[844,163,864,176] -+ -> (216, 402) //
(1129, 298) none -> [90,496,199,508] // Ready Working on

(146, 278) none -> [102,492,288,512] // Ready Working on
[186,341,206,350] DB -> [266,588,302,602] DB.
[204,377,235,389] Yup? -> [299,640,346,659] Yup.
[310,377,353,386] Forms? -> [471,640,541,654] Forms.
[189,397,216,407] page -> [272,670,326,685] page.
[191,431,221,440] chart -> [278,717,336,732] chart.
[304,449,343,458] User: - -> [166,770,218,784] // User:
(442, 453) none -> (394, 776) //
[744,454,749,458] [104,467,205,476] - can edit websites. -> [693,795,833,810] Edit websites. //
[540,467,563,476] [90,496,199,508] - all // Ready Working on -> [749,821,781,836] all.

What the task requires -
Using the word "Ready" as the filter, copy each matching line from the material.

Solution below -
(1129, 298) none -> [90,496,199,508] // Ready Working on
(146, 278) none -> [102,492,288,512] // Ready Working on
[540,467,563,476] [90,496,199,508] - all // Ready Working on -> [749,821,781,836] all.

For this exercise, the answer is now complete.